Sur quel pied danser
Si comme à l’habitude que l’on peut prêter à Pixar, on peut envisager au premier abord un message universel, Soul ne réussira probablement pas à toucher tous les spectateurs. Ce n’est pas une mauvaise chose et c’est même ce qui interpelle le plus. L’enveloppe initiale pourrait sembler s’apparenter aux œuvres précédentes de Pete Docter en traitant du temps qui passe, ses regrets mais aussi ses souvenirs, afin de célébrer la vie pour ce qu’elle est : vécue, de petites et de grandes choses.
Cependant, l’âme de Soul se trouve ailleurs. Dans la peur de vivre, le courage d’accepter l’incertitude. Le sort des personnages ne sera jamais fixé par le film, aucune garantie sur la portée bénéfique ou non de leurs choix. Mais l’essentiel réside en ce qu’ils ont été faits. Que Joe et 22 ont osé, et qu’ils en acceptent les conséquences. Le fait d’avoir choisi un artiste, un musicien de jazz en particulier, comme personnage principal n’est pas anodin. Les hésitations entre les aspirations et la peur d’échouer, la grande part d’incertitude et d’improvisation est au cœur de la vie des êtres créatifs. D’autant plus dans une société tournée vers la rapidité, la productivité. C’est à eux que ce long-métrage s’adresse en premier lieu. Choisir de se consacrer corps et âme à sa passion ou préférer se conformer à des attentes plus terre-à-terre ne sont pas deux finalités qu’il faut défendre ou rejeter l’une face à l’autre. Rien n’est garanti.
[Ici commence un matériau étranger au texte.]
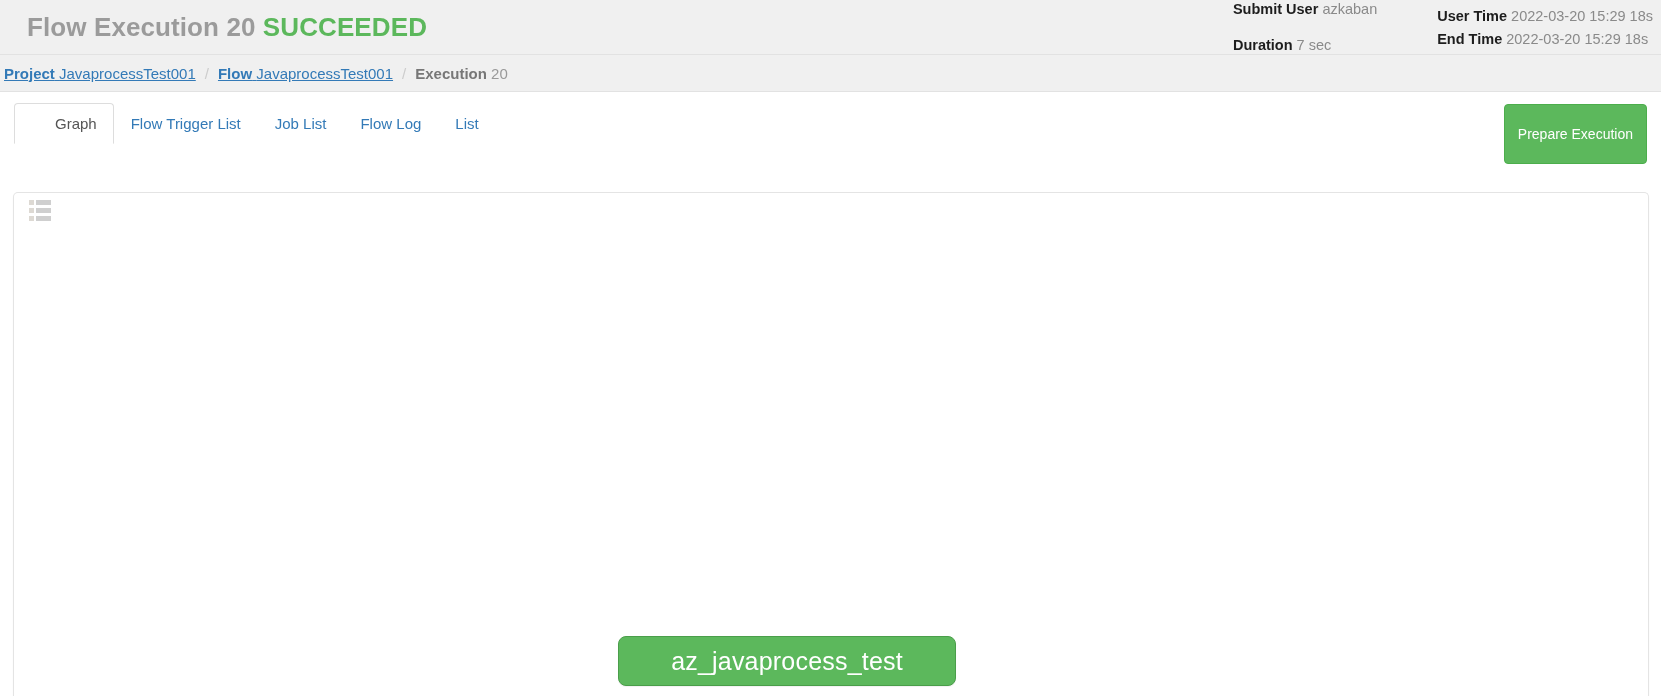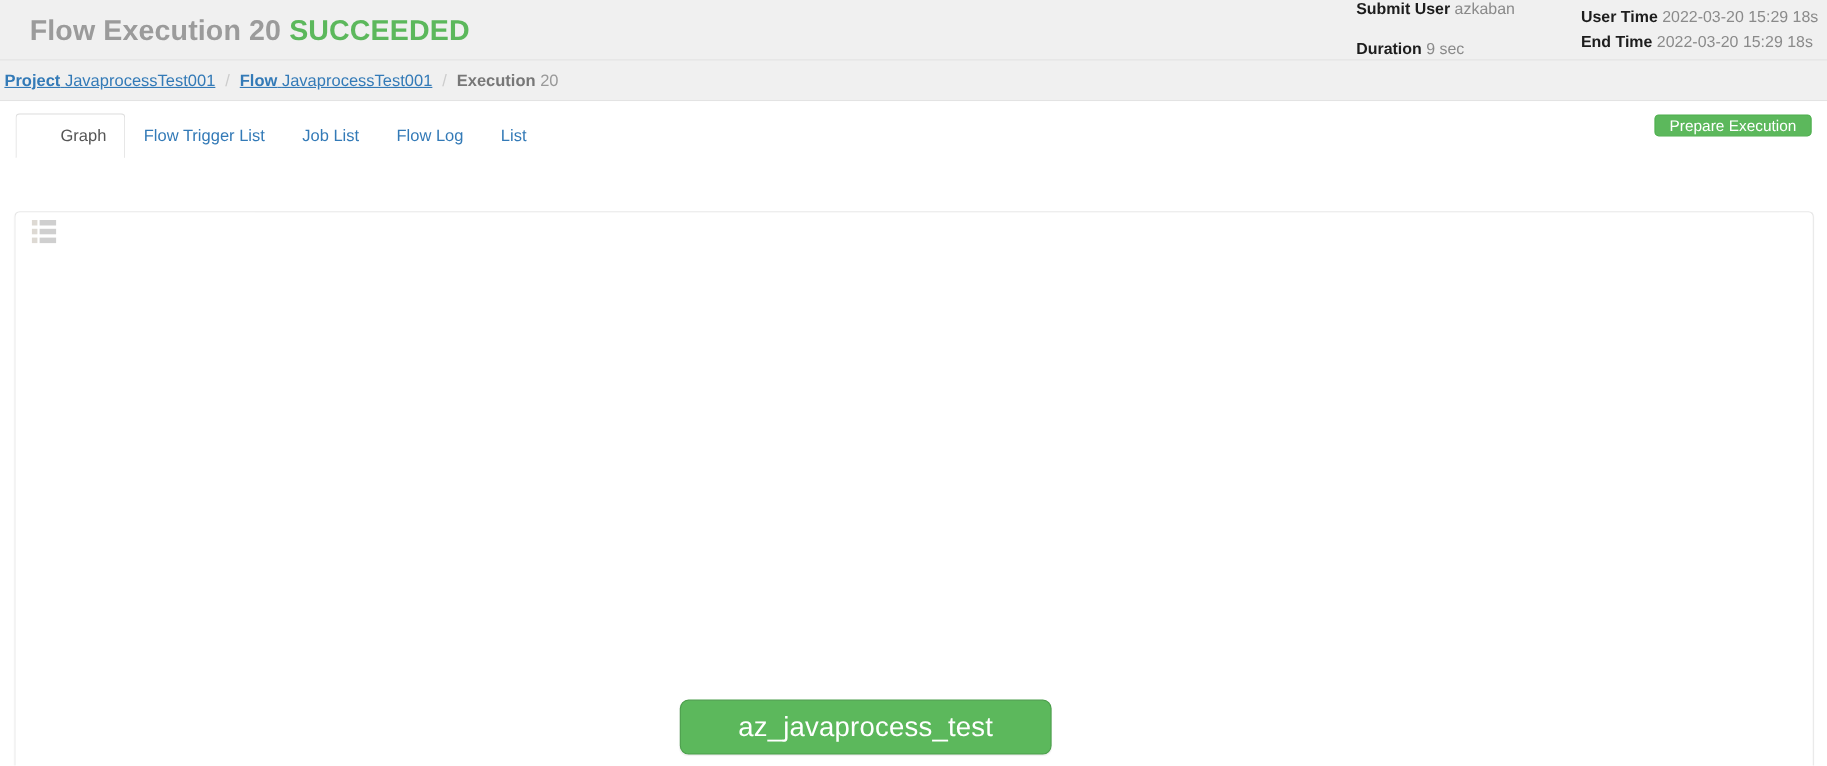--- a/index.html
+++ b/index.html
@@ -130,21 +130,21 @@
   }
   .prepare-btn {
     position: absolute;
     right: 14px;
     top: 12px;
     background: #5cb85c;
     border: 1px solid #4cae4c;
     color: #ffffff;
     font-size: 14px;
     font-family: "Liberation Sans", sans-serif;
-    padding: 0 13px;
+    padding: 20px 13px;
     border-radius: 4px;
     line-height: 18px;
     cursor: pointer;
     white-space: nowrap;
   }
 
   
   .graph-panel {
     position: absolute;
     left: 13px;
@@ -225,21 +225,21 @@
   </div>
 
   <div class="header-meta">
     <div class="meta-col first">
       <div>
         <span class="lbl">Submit User</span>
         <span class="val">azkaban</span>
       </div>
       <div>
         <span class="lbl">Duration</span>
-        <span class="val">9 sec</span>
+        <span class="val">7 sec</span>
       </div>
     </div>
     <div class="meta-col">
       <div>
         <span class="lbl">User Time</span>
         <span class="val">2022-03-20 15:29 18s</span>
       </div>
       <div>
         <span class="lbl">End Time</span>
         <span class="val">2022-03-20 15:29 18s</span>

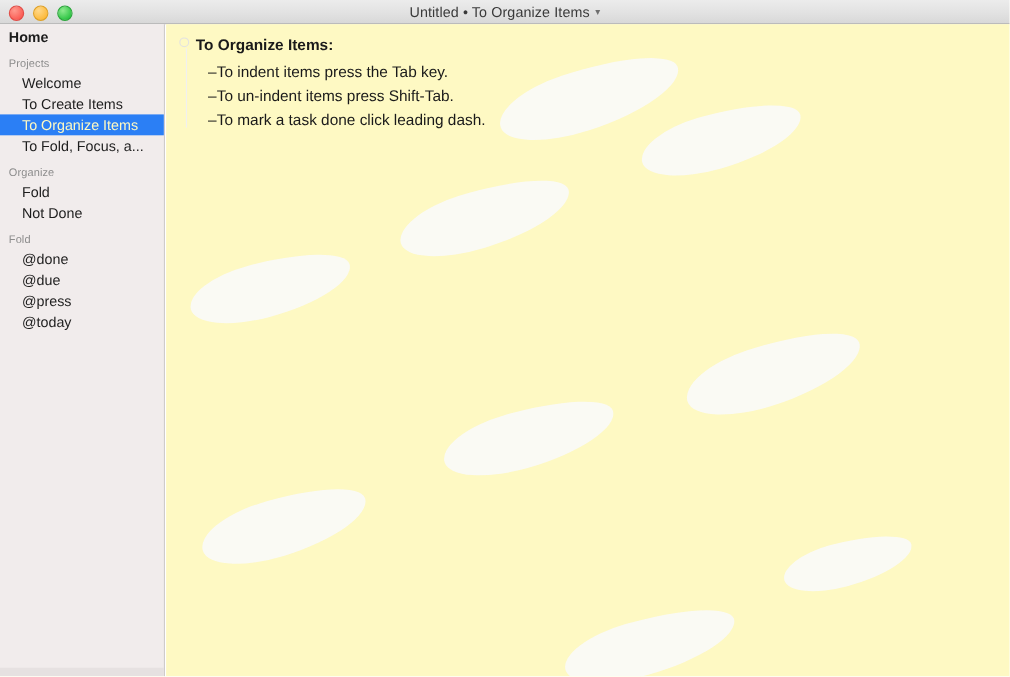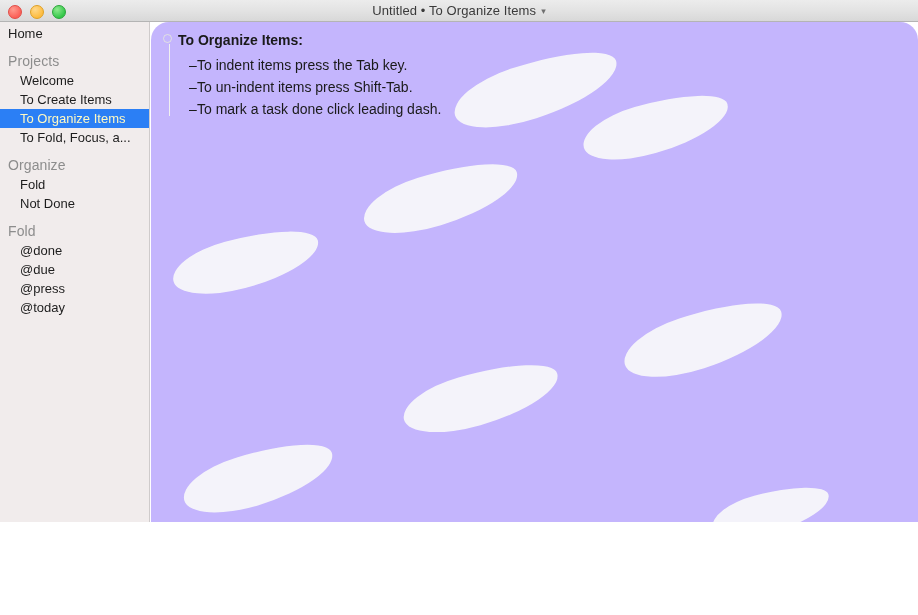--- a/index.html
+++ b/index.html
@@ -11,21 +11,21 @@
     width: 918px;
     height: 615px;
     overflow: hidden;
     font-family: "Liberation Sans", sans-serif;
     -webkit-font-smoothing: antialiased;
   }
 
   #window {
     position: relative;
     width: 918px;
-    height: 522px;
+    height: 615px;
     background: #ffffff;
     overflow: hidden;
   }
 
   
   #titlebar {
     position: absolute;
     left: 0; top: 0;
     width: 918px;
     height: 22px;
@@ -89,21 +89,21 @@
   #sidebar-bottom-strip {
     position: absolute;
     left: 0;
     bottom: 0;
     width: 149px;
     height: 8px;
     background: #e6e1e1;
   }
 
   .sb-section-header {
-    font-size: 14px;
+    font-size: 10px;
     color: #8d8d8d;
     padding: 3px 0 2px 8px;
     letter-spacing: 0.1px;
     font-weight: 400;
   }
   .sb-item {
     font-size: 13px;
     color: #1d1d1d;
     height: 19px;
     line-height: 19px;
@@ -114,33 +114,32 @@
     box-sizing: border-box;
   }
   .sb-item.indent {
     padding-left: 20px;
   }
   .sb-item.selected {
     background: #2b7ff5;
     color: #fef9c3;
   }
 
-  #sb-top { padding-top: 2px; }
+  #sb-top { padding-top: 2px; font-weight: bold; }
   .sb-group { margin-top: 7px; }
 
   
   #content {
     position: absolute;
     left: 151px;
     top: 22px;
     width: 767px;
     height: 593px;
-    background: #c4b5fd;
-    overflow: hidden;
-    border-radius: 18px;
+    background: #fef9c3;
+    overflow: hidden;
   }
 
   
   .wm {
     position: absolute;
     background: #fafafa;
     border-radius: 40% 60% 55% 45% / 50% 45% 55% 50%;
     opacity: 0.9;
     pointer-events: none;
   }

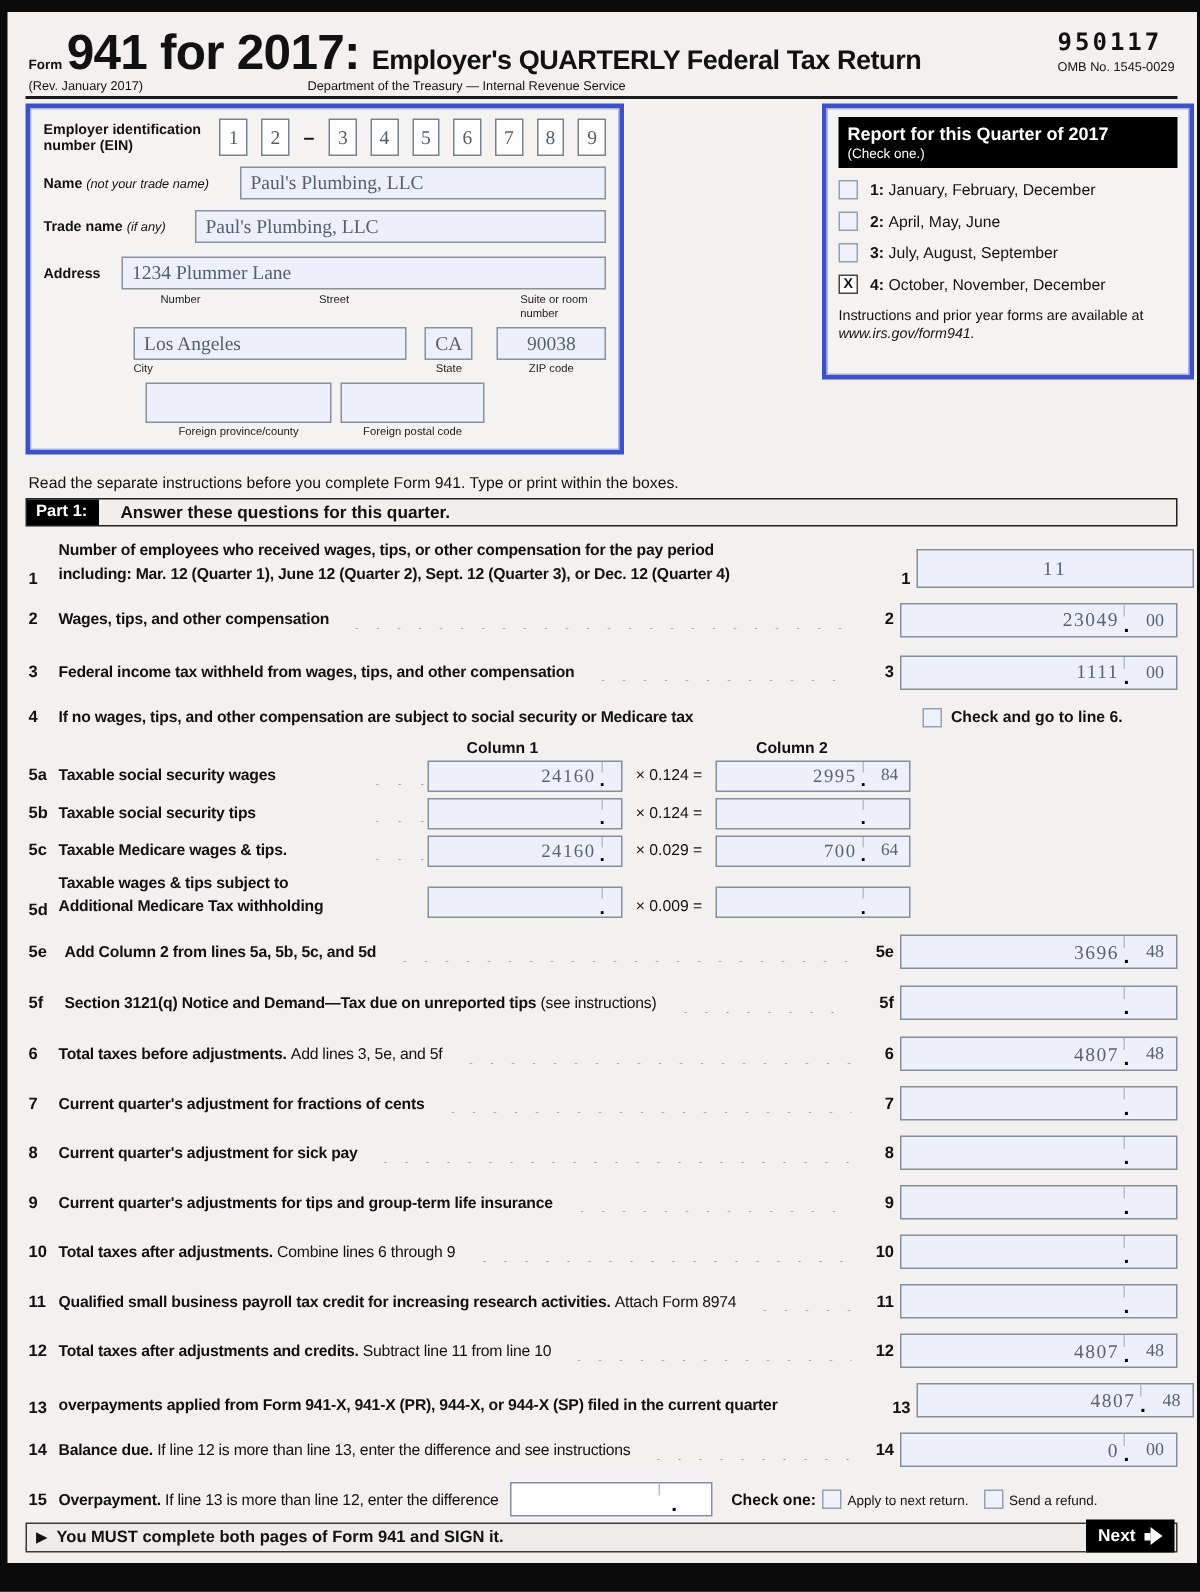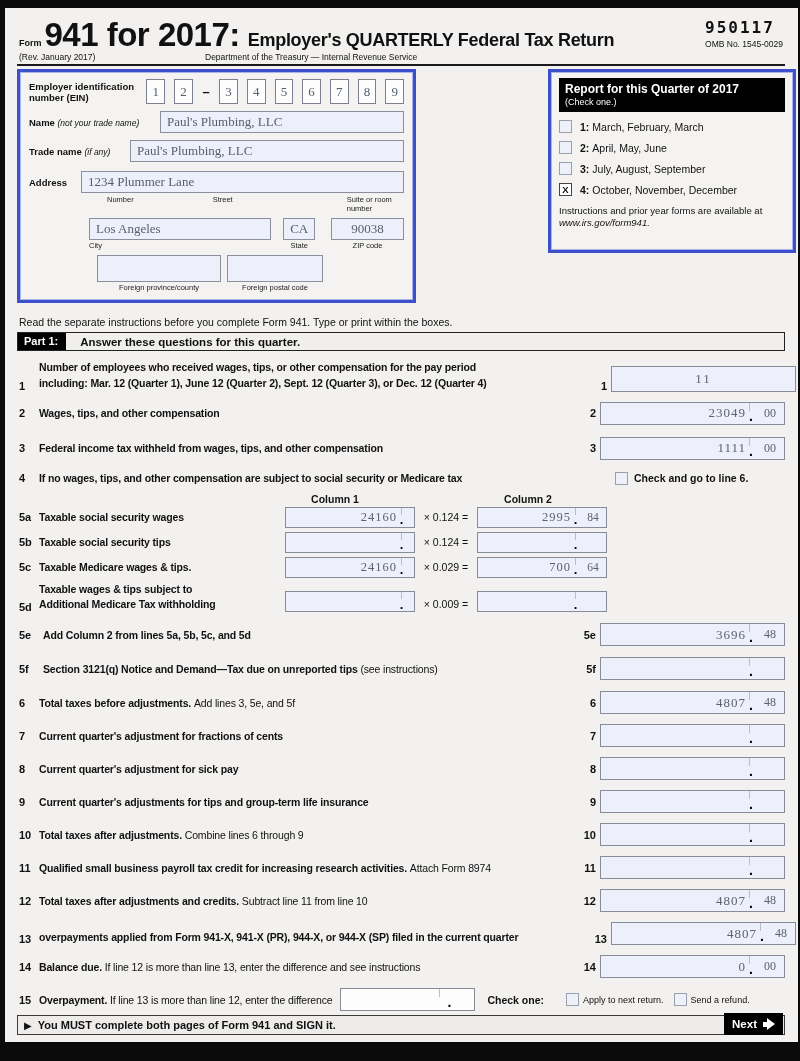--- a/index.html
+++ b/index.html
@@ -111,21 +111,21 @@
   .r5d .desc5{line-height:1.5;}
   .r5d .cbox{margin-bottom:1px;}
 
   
   .r4 .desc{width:552px;flex:none;}
   .r4 .cklab{font-weight:bold;font-size:10.5px;margin-left:6px;}
 
   
   .r15{font-size:10.5px;}
   .r15 .amt{width:135px;background:#fdfdfd;margin-left:8px;}
-  .r15 .checkone{font-weight:bold;margin-left:12px;margin-right:22px;}
+  .r15 .checkone{font-weight:bold;margin-left:12px;margin-right:4px;}
   .r15 .optlab{font-size:9px;margin:0 10px 0 4px;}
 
   
   .mustbar{position:relative;display:flex;align-items:center;border:1.5px solid #3a3a3a;
            background:#edecea;height:18px;margin-top:2px;padding:0 6px;}
   .pointer{font-size:10px;margin-right:6px;}
   .musttext{font-weight:bold;font-size:11px;}
   .nextbtn{position:absolute;right:1px;top:-3px;background:#000;color:#fff;height:22px;
            display:flex;align-items:center;padding:0 8px;cursor:pointer;}
   .nextbtn .nlabel{font-weight:bold;font-size:11.5px;margin-right:6px;}
@@ -231,21 +231,21 @@
     </div>
 
     <div class="bluebox qbox">
       <div class="qhdr">
         <div class="qtitle">Report for this Quarter of 2017</div>
         <div class="qsub">(Check one.)</div>
       </div>
       <div class="qopt">
         <span class="cb"></span>
         <span class="qopt-num">1:</span>
-        <span class="qopt-label">March, February, March</span>
+        <span class="qopt-label">January, February, December</span>
       </div>
       <div class="qopt">
         <span class="cb"></span>
         <span class="qopt-num">2:</span>
         <span class="qopt-label">April, May, June</span>
       </div>
       <div class="qopt">
         <span class="cb"></span>
         <span class="qopt-num">3:</span>
         <span class="qopt-label">July, August, September</span>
Tout est à faire.
Réussite visuelle portée par des comédiens talentueux et une bande-son des plus originales et envoutante, le véritable cœur de Soul se trouve dans ce qu’il a à offrir à ceux qui pourront le mieux l’apprécier : les artistes. À la fois égoïste et profondément généreux, c’est un choix autrement plus audacieux que le nouveau Pixar s’adresse également à un public plus âgé. L’appelant à vivre sans lui apporter de morale définitive, il réussit à changer de ton tout en restant fidèle à l’âme des œuvres du studio d’animation.